I’d always remembered Michael’s birthday, even when years and miles separated us, and when there it was in The New York Times death notices after his name, I knew it was him, my first love, beginning when I was fifteen.  The death notice said he’d waged a determined battle against kidney disease.  We had not seen or spoken to one another for three decades.  When, thirty years before, he married someone else, he’d said that, in deference to her, even our friendship had to end.  I was heading for the West Coast — law school and what I thought would be a new beginning — and had no right to protest.  It was I who, in the face of his “I will wait for you” the year before, had declared I wanted only to be friends and pushed him (both of us) to date others.  I was 24 and he, 26; we’d known each other for nearly a decade.  I knew Michael was a catch — not because of surface attributes (although he was tall and handsome, with tousled brown hair and sky-blue eyes) — but because he was a mensch.
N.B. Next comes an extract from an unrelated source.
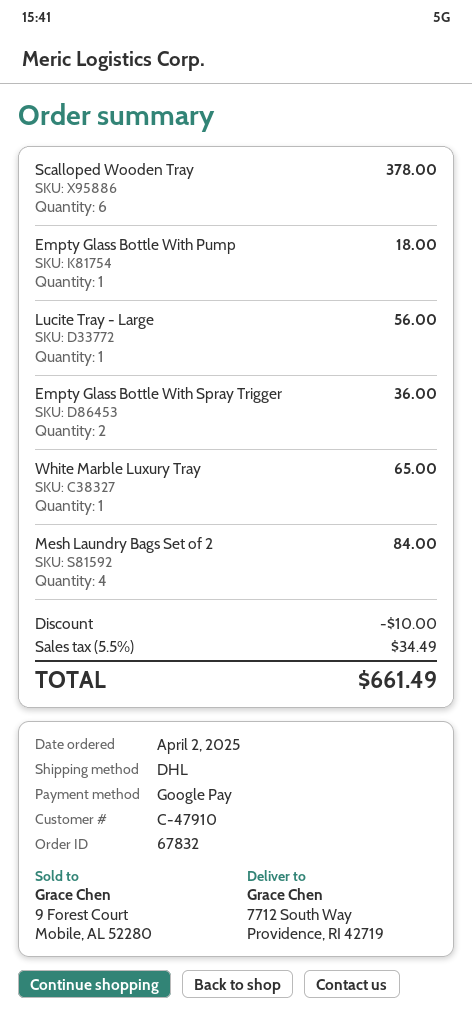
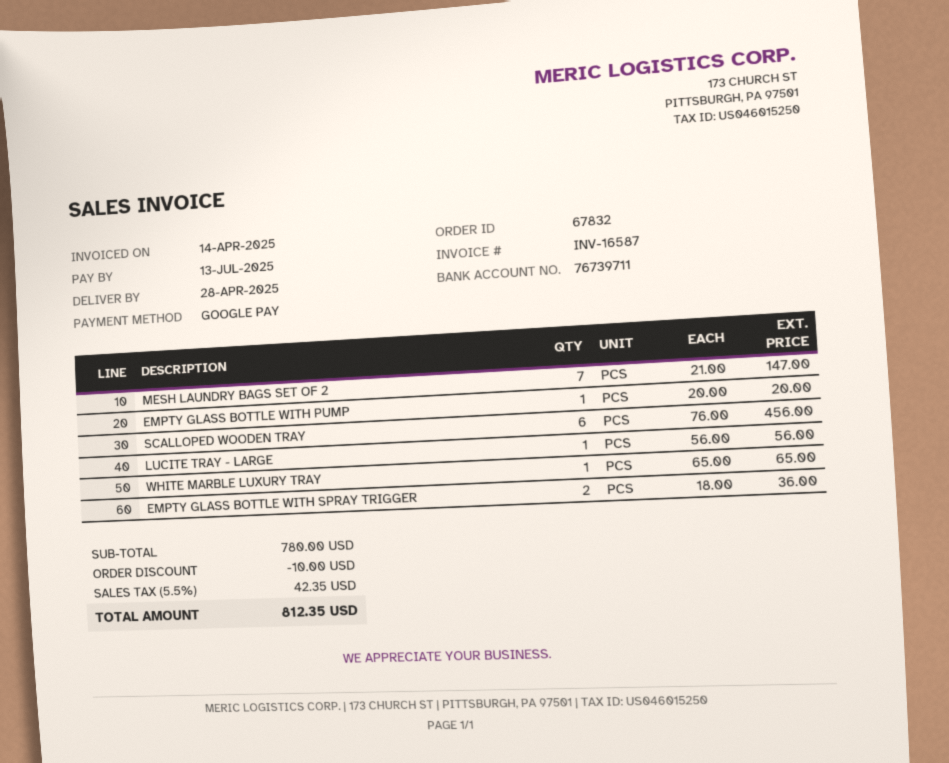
Scalloped Wooden Tray: 6 for 378.00 -> 6 for 456.00
Empty Glass Bottle With Pump: 1 for 18.00 -> 1 for 20.00
Mesh Laundry Bags Set of 2: 4 for 84.00 -> 7 for 147.00
tax: 5.5% = 34.49 -> 5.5% = 42.35
total: 661.49 -> 812.35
Only in print could I be funny and brave with the opposite sex…

I respected Michael’s decision that we not see each other anymore.  Nonetheless, when I returned to New York a few years later to practice law, I imagined we’d run into each other now and then in “the City” (as, growing up in Queens, we called Manhattan), since we loved the same things.

We never did.  Now the death notice said there would be a memorial service that day, at a Westchester synagogue.  Although Metro-North could have gotten me there, I didn’t see how I could attend.  I had no right.  Instead I sent a check in Michael’s memory to the Renal Transplant Program mentioned in the notice.

It might have ended there, but didn’t.   Months later, after I read (again in a death notice) that Michael’s father had died, I wrote notes to his mother and his sister.  One day, my secretary told me his mother was on the line.  When I heard Polly’s voice, with its Midwestern twang, it was as if the relationship I’d had with her when Michael and I were teenagers had never even been interrupted.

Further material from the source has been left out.